Resource links provided by the National Library of Medicine

MedlinePlus related topics: Birth Control

Arm Intervention/treatment
Experimental: Contraceptive Decision Support Tool
Patients whose contraceptive counseling visits are scheduled with providers randomized to this arm will use the intervention immediately before their visit and bring the generated printout to their visit. Providers randomized to this arm will be free to integrate the tool and printout into their contraceptive counseling however they see fit.
Behavioral: Contraceptive Decision Support Tool

The decision support tool:

  • Provides an educational session about different aspects of contraception
  • Elicits patient preferences about different aspects of contraception
  • Identifies potential contraindications to certain contraceptive methods
  • Allows the patient to view details about and compare available contraceptive methods
  • Suggests methods most appropriate based on the patient's preferences
  • Collects questions the patient may have for her provider
  • Generates a printout the patient can bring to her contraceptive counseling visit

No Intervention: Usual Care (Control)
Patients in this arm will receive usual family planning care.

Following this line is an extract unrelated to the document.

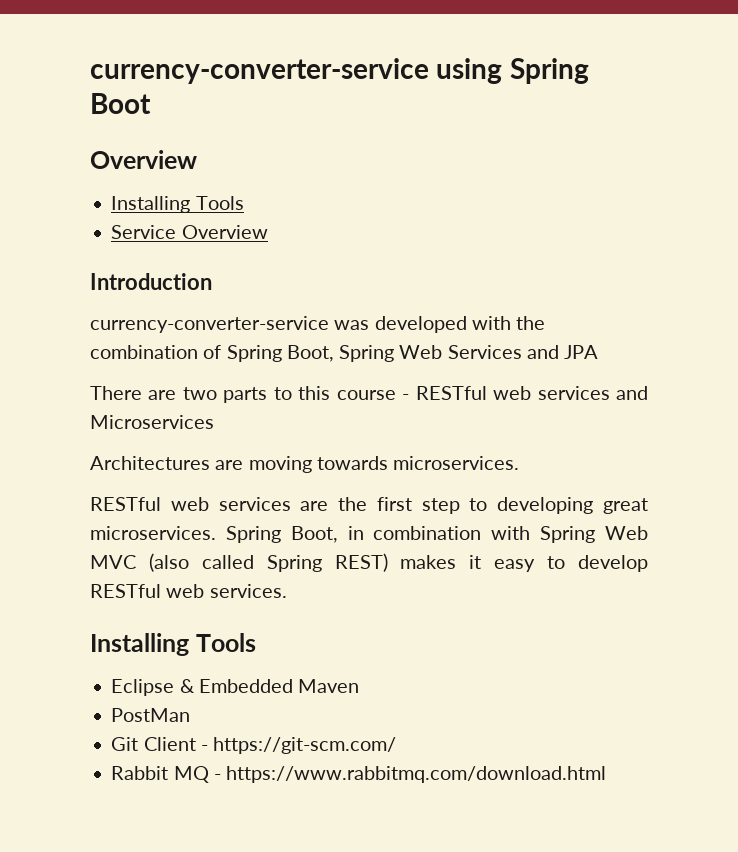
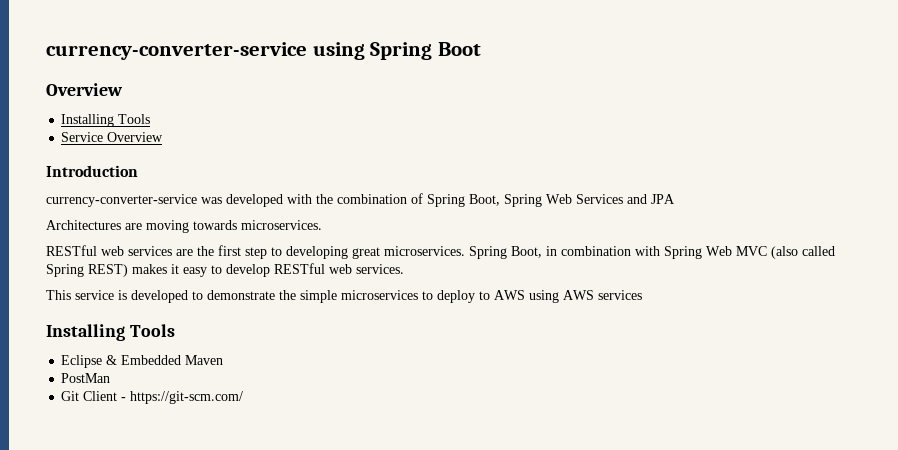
[90,386,648,403] [90,415,214,429] // There are two parts to this course - RESTful web services and Microservices -> (675, 199) none
(287, 591) none -> [46,290,642,303] // This service is developed to demonstrate the simple microservices to deploy to AWS using AWS services
[111,766,607,783] // Rabbit MQ - https://www.rabbitmq.com/download.html -> (244, 397) none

Primary Outcome Measures :
  1. Contraceptive Continuation [ Time Frame: 4 and 7 months post-enrollment ]
    Whether or not a participant is still using the contraceptive method she selected at baseline.


Secondary Outcome Measures :
  1. Patient Contraceptive Counseling Satisfaction [ Time Frame: Baseline, post-visit survey ]
    Patient-reported score on an 11-item factor analysis-validated measure created by the PI to assess patients' satisfaction with the contraceptive counseling experience. The measure consists of 5-point Likert scale items on which patients evaluate provider performance, with item response options ranging from 1 ("Poor") to 5 ("Excellent"). The score range for the total measure is11-55, with 11 as the worst possible score and 55 as the best possible score for provider performance. Analyzed dichotomously, top score (55) versus all lower scores.

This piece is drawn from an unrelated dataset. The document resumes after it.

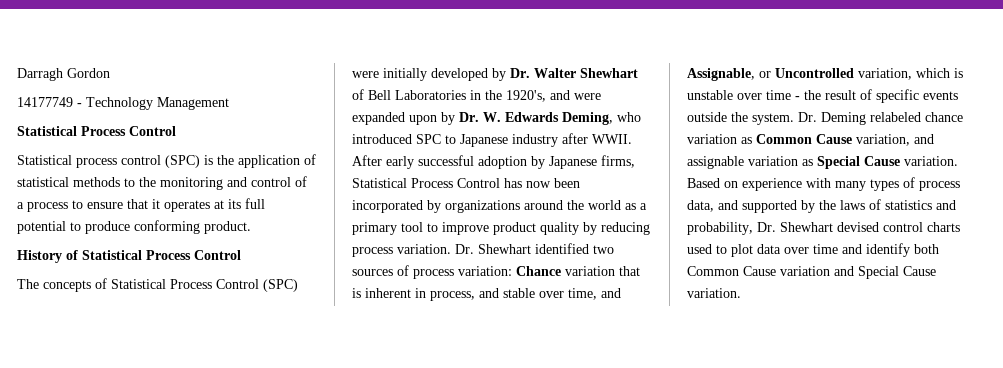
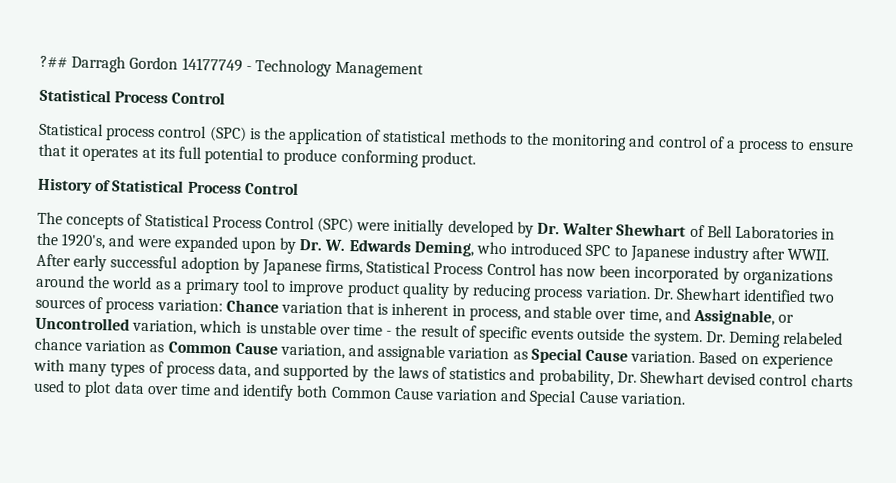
(17, 74) none -> [40,55,68,68] ?##
(110, 73) // -> (179, 63) none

  2. Patient Satisfaction With Information Received About Side Effects During Counseling [ Time Frame: Baseline (post-visit survey) ]
    Patient response to a 5-point Likert scale item about satisfaction with information that their provider gave them about side effects of their chosen methods during their baseline visit (1=completely unsatisfied, 5=completely satisfied). Analyzed dichotomously as top score of 5 versus <5.

  3. Overall Satisfaction With Visit [ Time Frame: Baseline (post-visit survey) ]
    Patient report on 5-point Likert scale of satisfaction with baseline visit (1=completely unsatisfied, 5=completely satisfied). Analyzed dichotomously as top score of 5 versus <5.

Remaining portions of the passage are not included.